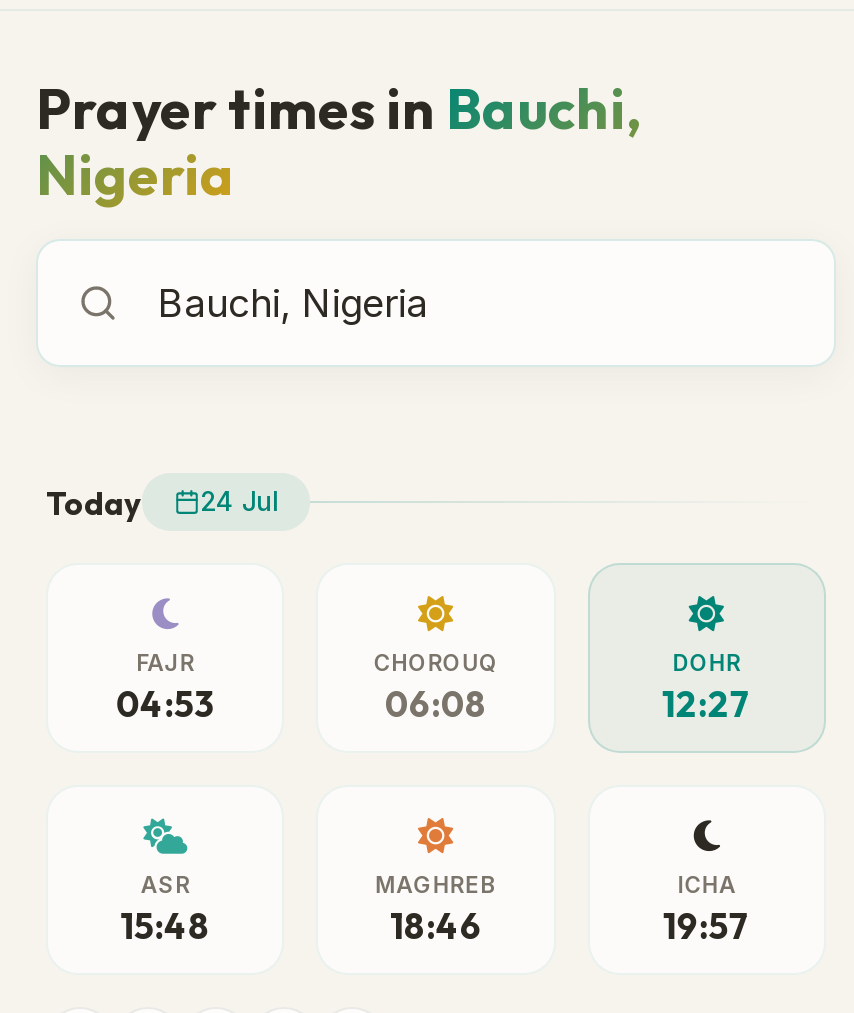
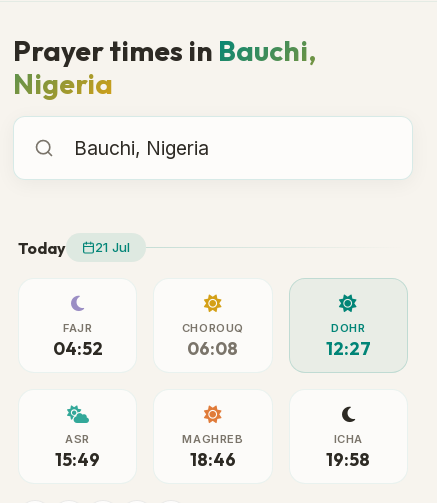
- Today 24 Jul
+ Today 21 Jul

- 04:53
+ 04:52

- 15:48
+ 15:49

- 19:57
+ 19:58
------------
◆ REQUIREMENT ◆
Line by line, write out the records above exactly, skipping the pictures.

◆ ANSWER TO THIS PROBLEM ◆
- Today 24 Jul
+ Today 21 Jul

- 04:53
+ 04:52

- 15:48
+ 15:49

- 19:57
+ 19:58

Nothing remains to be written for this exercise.